Schick had read a lot of anecdotal information about that monumental winter, but he hadn’t seen a lot of data, which, as a scientist, is something that Schick relies on. The data in the 1888 report wasn’t collected by meteorologists, Schick says, but by Army surgeons. This was back when the weather was considered to have a direct relation to health.
And what made data from that winter of 1861-1862 so worth chasing down and worth getting so excited about?
“After doing 20 years of television in Seattle, I got a job with the Army Corps of Engineers in water management, and I was in flood control there and extreme weather conditions.
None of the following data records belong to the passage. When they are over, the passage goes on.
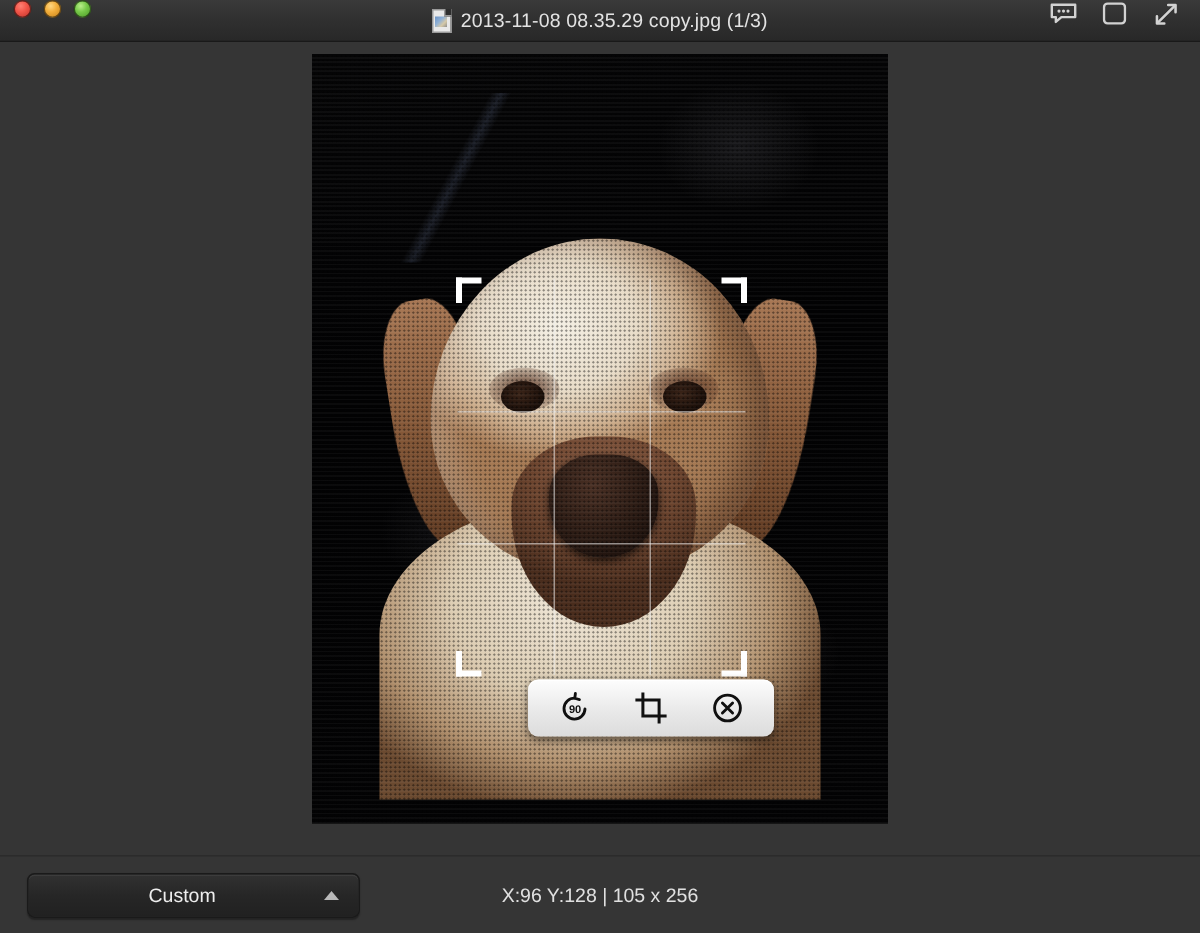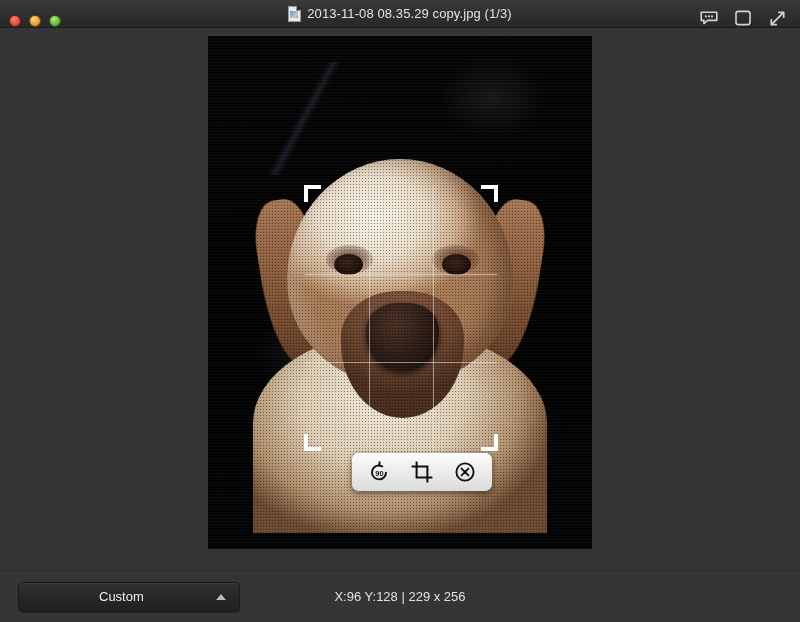"2013-11-08 08.35.29 copy.jpg (1/3)" .titlebar { align-items: flex-end -> flex-start }
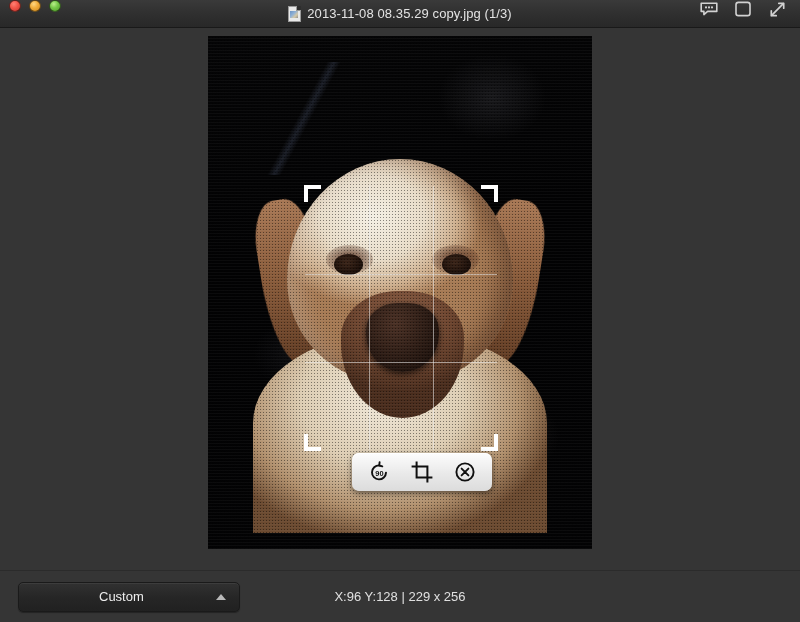"90" .tool-palette { width: 140px -> 164px }
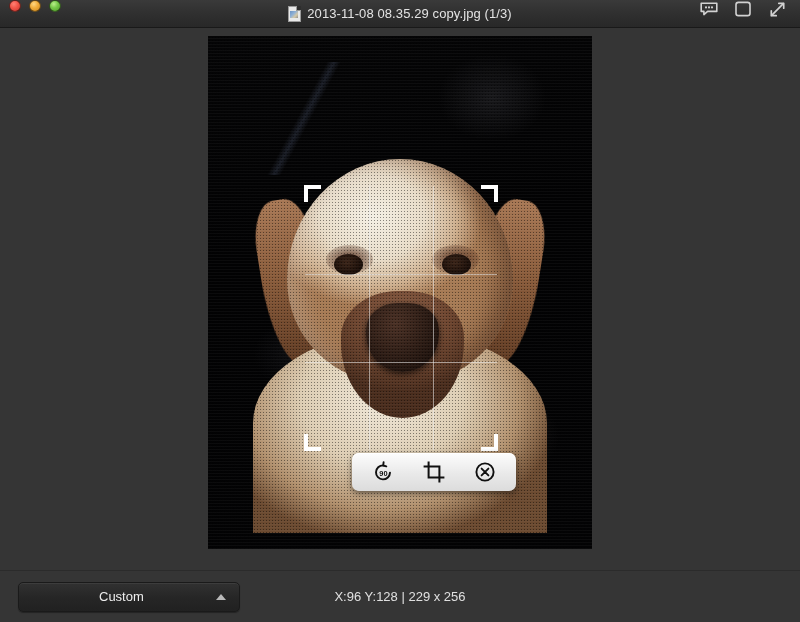"X:96 Y:128 | 229 x" div.status-text { text: 229 -> 105 }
We studied severe storms, and I was the West Coast expert from Washington, Oregon, and California,” Schick said. “When I’d read reports on storminess, not only in the Pacific Northwest but in California, they would report on some big storm during the 20th century, but they’d always refer back. [They’d say] ‘This was really bad, but it wasn’t quite as bad as 1861-62.’ [The author of the report] wouldn’t tell me any more . . . and I was like, ‘Wow, everybody always refers to that, it’s the benchmark.’”
All those mentions without additional details piqued Schick’s interest and led him to search high and low for anything related to the winter of 1861-1862 that he could get his hands on, and led him to begin work on a book about the topic.
Schick says the winter of 1861-1862 is notable because it’s comprised of a series of extreme weather events over a roughly two-month period from late November 1861 to early February 1862.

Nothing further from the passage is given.